Head underground (or to an elevated track!) and snap a subway picture, then submit it here. Legendary photographer Bruce Davidson will take a look at your submissions, and we'll feature some of our favorites online and on-air. Deadline for submission is 11:59pm on Sunday, October 16th. Please don't submit more than 3 photographs!
Anna Delany
'Freedom Tunnel'.
Home to many people sleeping rough in New York City.
Alex Robleto
As a native New Yorker, I have traveled the streets and subway all my life. The city can be chaotic but at certain times in the wee hours there is a certain peace walking the desolate streets.
Barrie Karp
Photo: ©Barrie Karp, 2011, 10/2/2011 (31). Solitary outpost late rainy Sunday pre-dusk Brooklyn Museum station.
Barrie Karp
Photo: ©Barrie Karp, 2011, 10/9/2011 (61). She studies. Trains can be a great place to read. But noise pollution has been increasingly intolerable (other people's earphones, countless simultaneous conversations, often overlaid with loud announcements or other unwanted sound disturbances of reading peace). And unwanted views of screens, flashes, LEDs and beeping games. Looks like she lucked out though. She was engrossed.
Barrie Karp
Photo: ©Barrie Karp, 2011, 10/9/2011 (26). Day after day he's fixed there, looking cheerful amidst a terrible chaos of color bits assembled as if for an eye-dazzling sculpture -- and a man in motion looks transparent as he's about to pass by.
Barrie Karp
Photo: ©Barrie Karp, 2011, 10/0/2011 (11-2). It was West 66th Street, the doors opened and I hoped for a shot of one of the wonderful Nancy Spero mosaics, but this goddess came through the doorway instead. Somehow I imagined it a fitting 21st century connection.
Barrie Karp
Photo: ©Barrie Karp, 2011, 10/0/2011, (8-2). Subway structures can be playground for lively children. This beautiful little girl whirled around the pole. She wore metalicized magenta shoes (caught in a subsequent photo). This is a split second before her parents descended for protection, as she had run away from where they were sitting nearby with a baby carriage. Family, parents and 2 kids, returning home from a Sunday outing.
Barrie Karp
Photo: ©Barrie Karp, 2011, 10/9/2011 (5-2).
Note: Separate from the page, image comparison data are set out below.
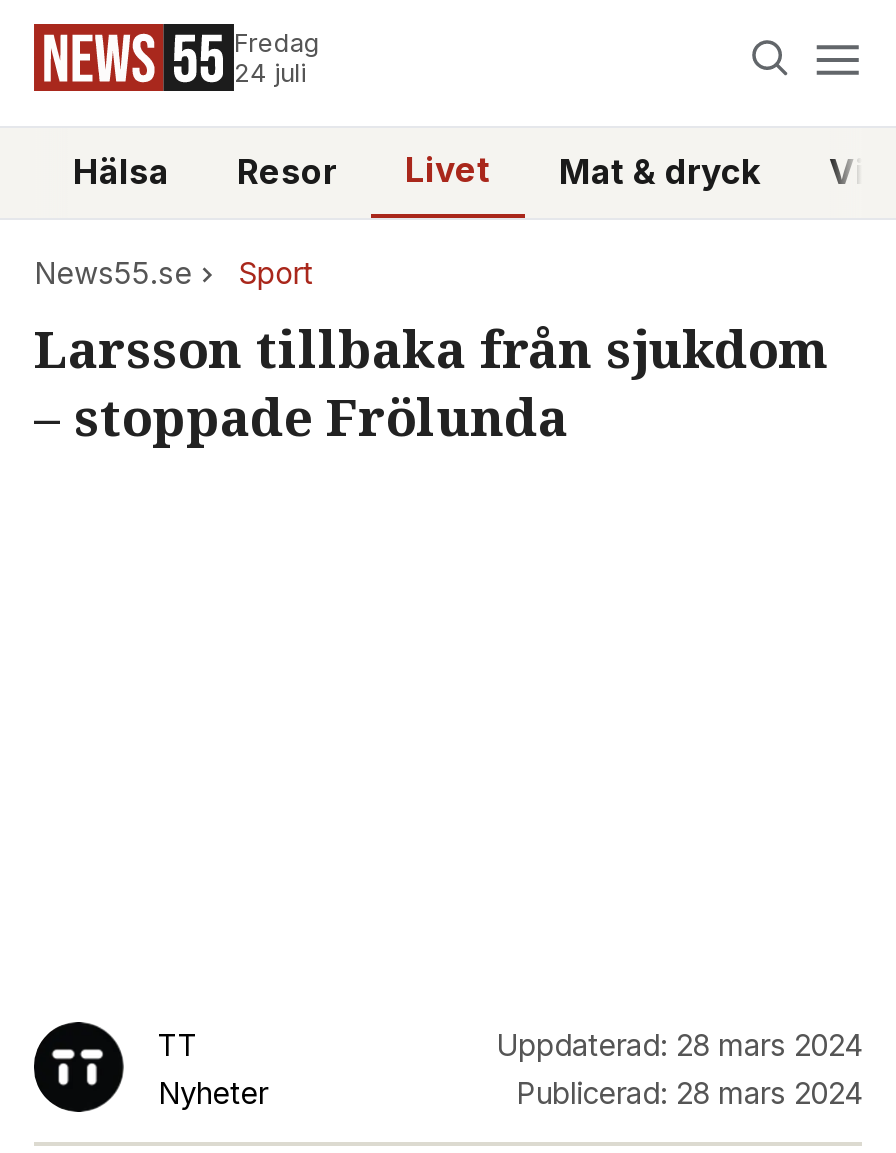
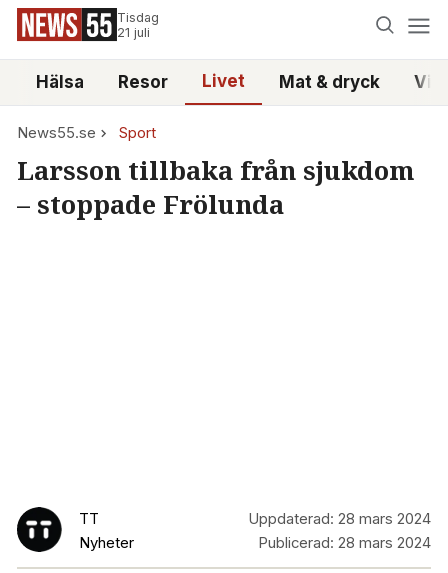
- Fredag
- 24 juli
+ Tisdag
+ 21 juli
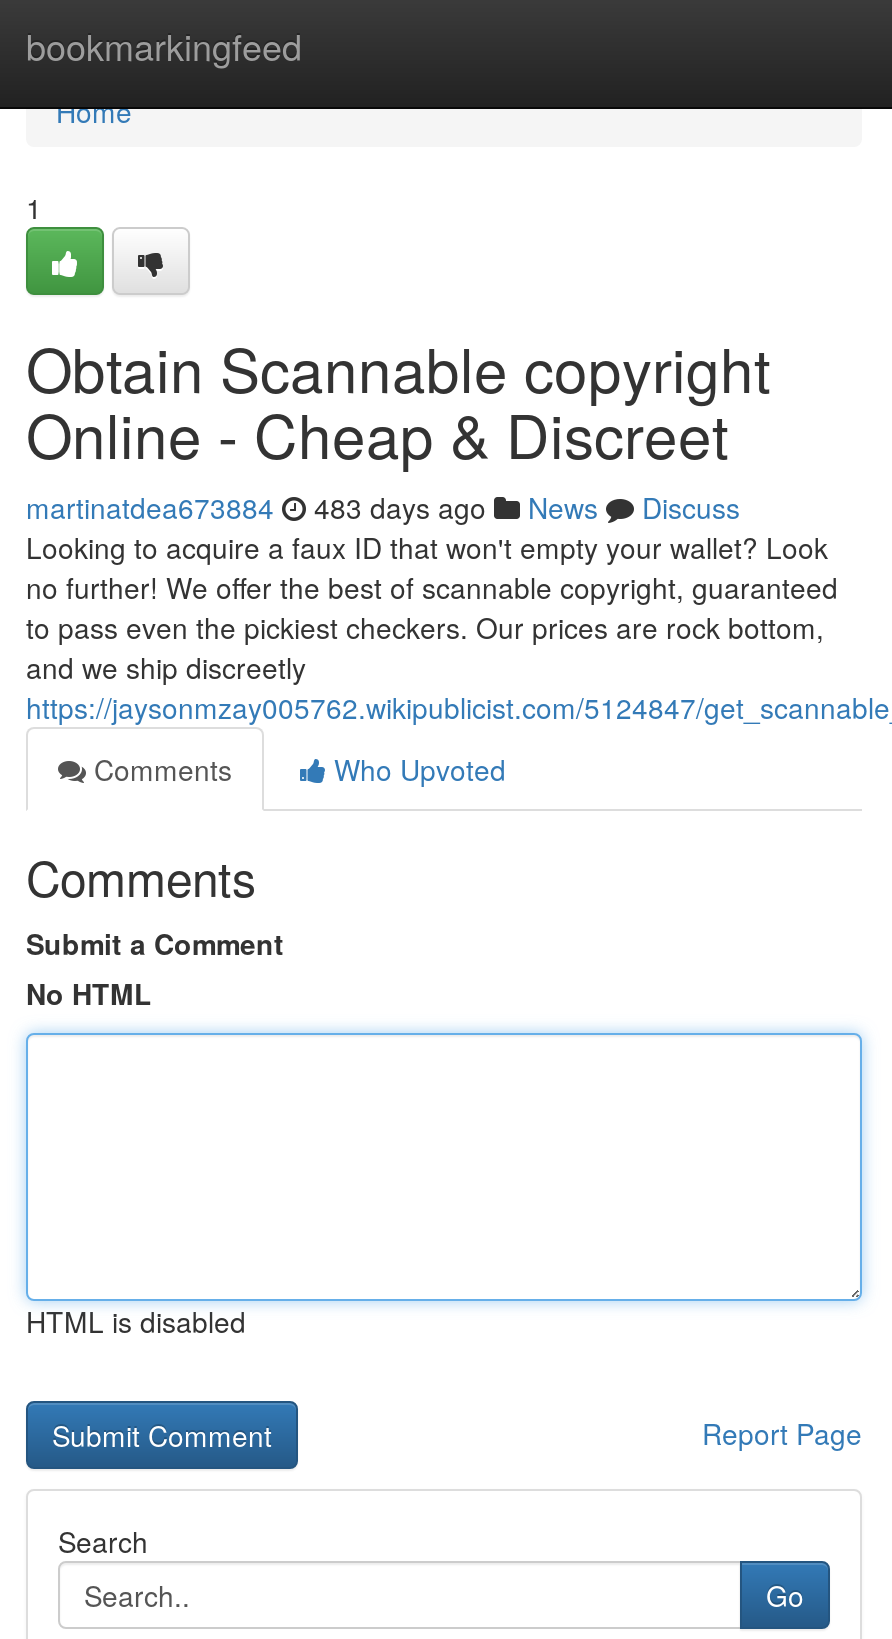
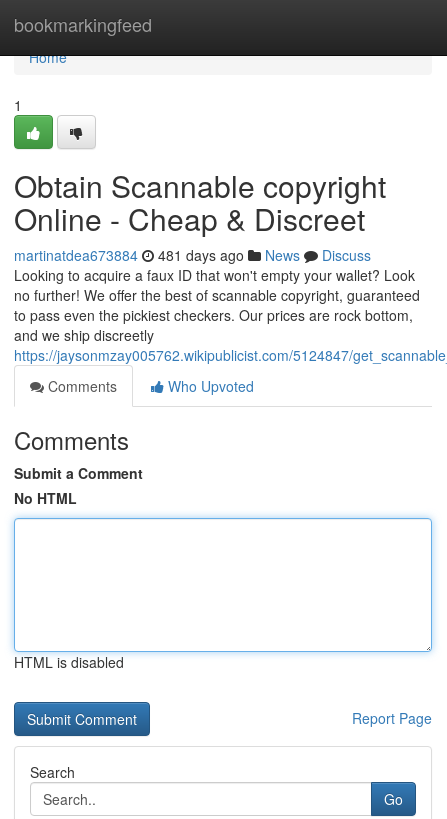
- martinatdea673884 483 days ago News Discuss
+ martinatdea673884 481 days ago News Discuss
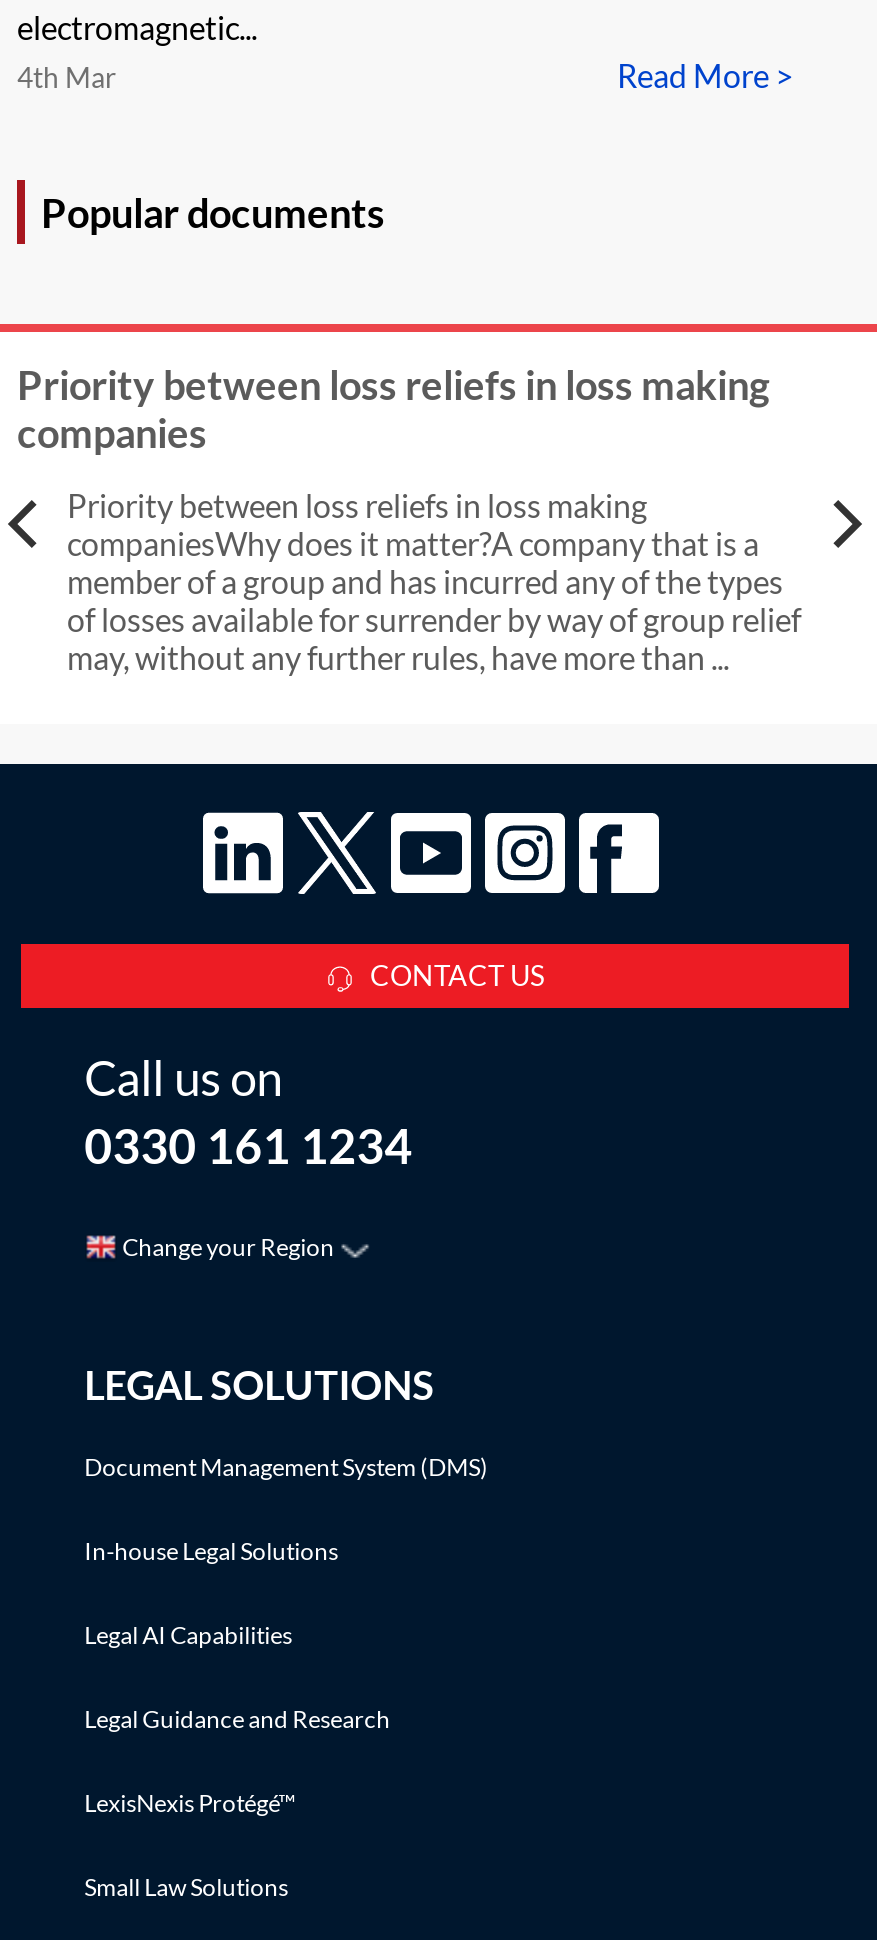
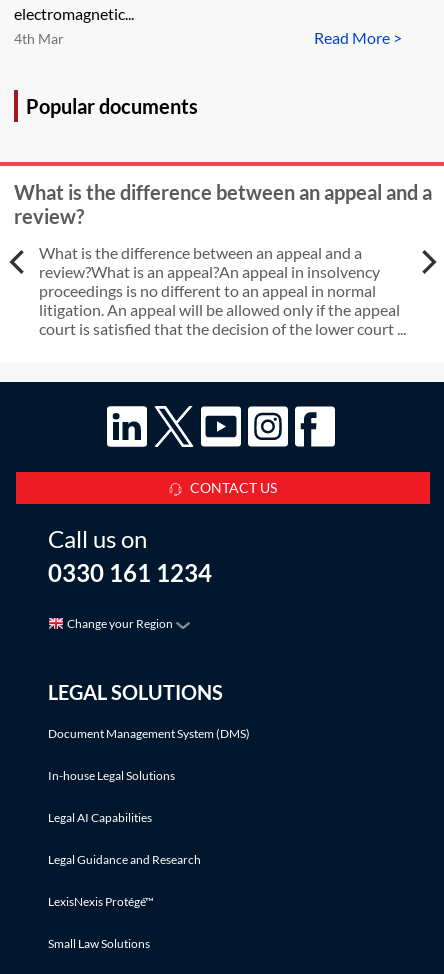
- Priority between loss reliefs in loss making
- companies
+ What is the difference between an appeal and a
+ review?

- Priority between loss reliefs in loss making
- companiesWhy does it matter?A company that is a
- member of a group and has incurred any of the types
- of losses available for surrender by way of group relief
- may, without any further rules, have more than ...
+ What is the difference between an appeal and a
+ review?What is an appeal?An appeal in insolvency
+ proceedings is no different to an appeal in normal
+ litigation. An appeal will be allowed only if the appeal
+ court is satisfied that the decision of the lower court ...
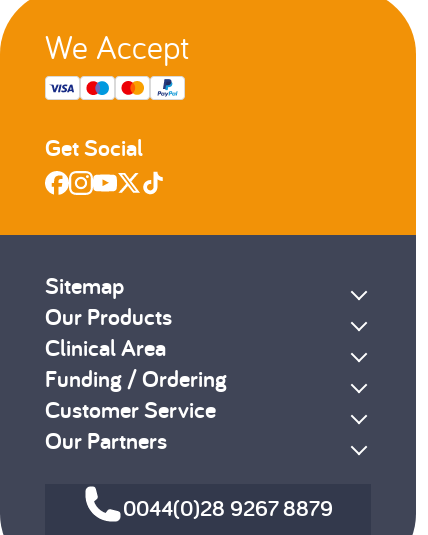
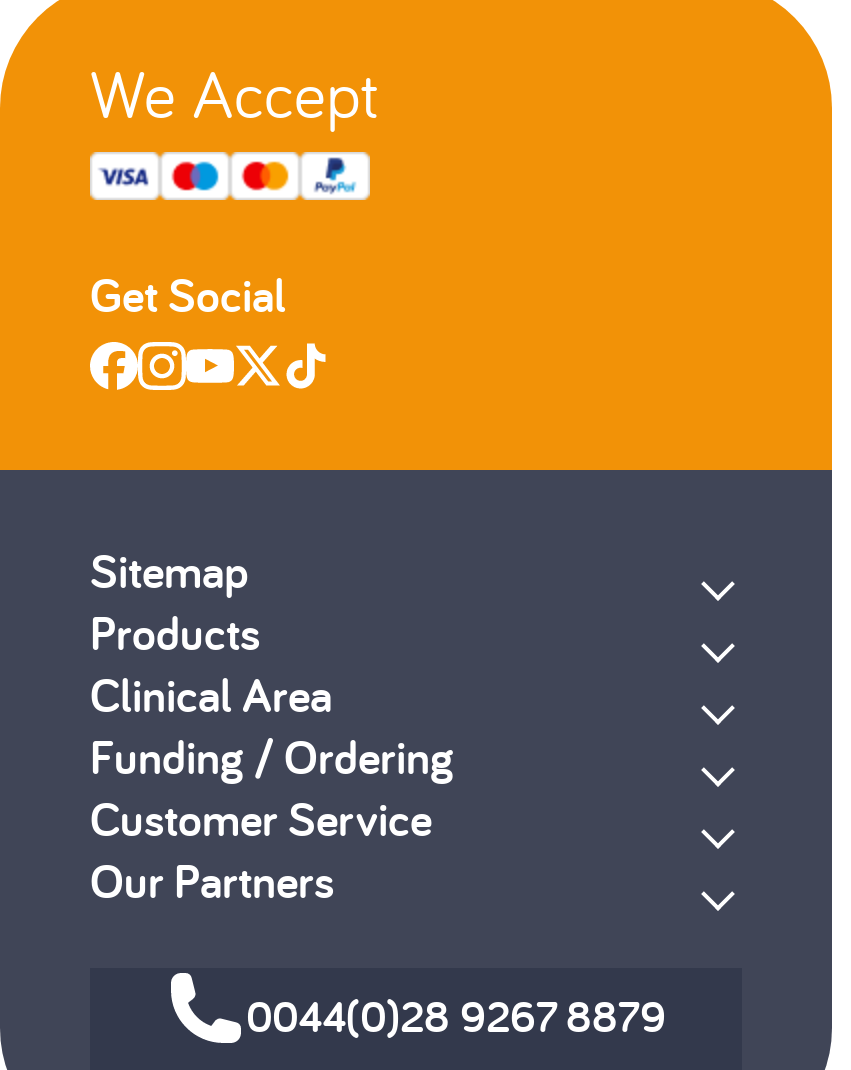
- Our Products
+ Products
This lovely woman's blue accents brought a seawater sensitivity & silverized subway color harmony to our short anonymous time un-together across the aisle -- and the soft blanched seaweed shirt of the man standing nearby blended with the train's silver metal. Everyone remained new york concentrated within their own world. The photographer's red coat, barely noticeable, extends to the red ground beyond glass doorpanes. Breasts, arms, singular spaces. Who knows who is really concentrating and lost in a world, or self-consciously watchful? Though she was meticulously, deliberately accented in blue in many lovely ways, my catching her contrasts in being by chance of a moment, and my appreciation of her luscious blues remains uncommunicated.
Steve Harmon
The Mechanical parts of the Subway are great looking and work so well.
Steve Harmon
Wired up; a sleeper and someone in personal pain. The subway presents it all at the same time!
Steve Harmon
Often the physical structure of the subway creates little frames or prosceniums in which we view short plays - often lasting but seconds. I wonder what is he/she thinking;what are they talking about, but I will never know.
Marco Catini
May 8, 2011;
Resting the skateboard for a while.
Marco Catini
May 8, 2011;
The subway as an element of urban landscape.
Marco Catini
May 8, 2011;
A pay phone and the motion blur of a departing train.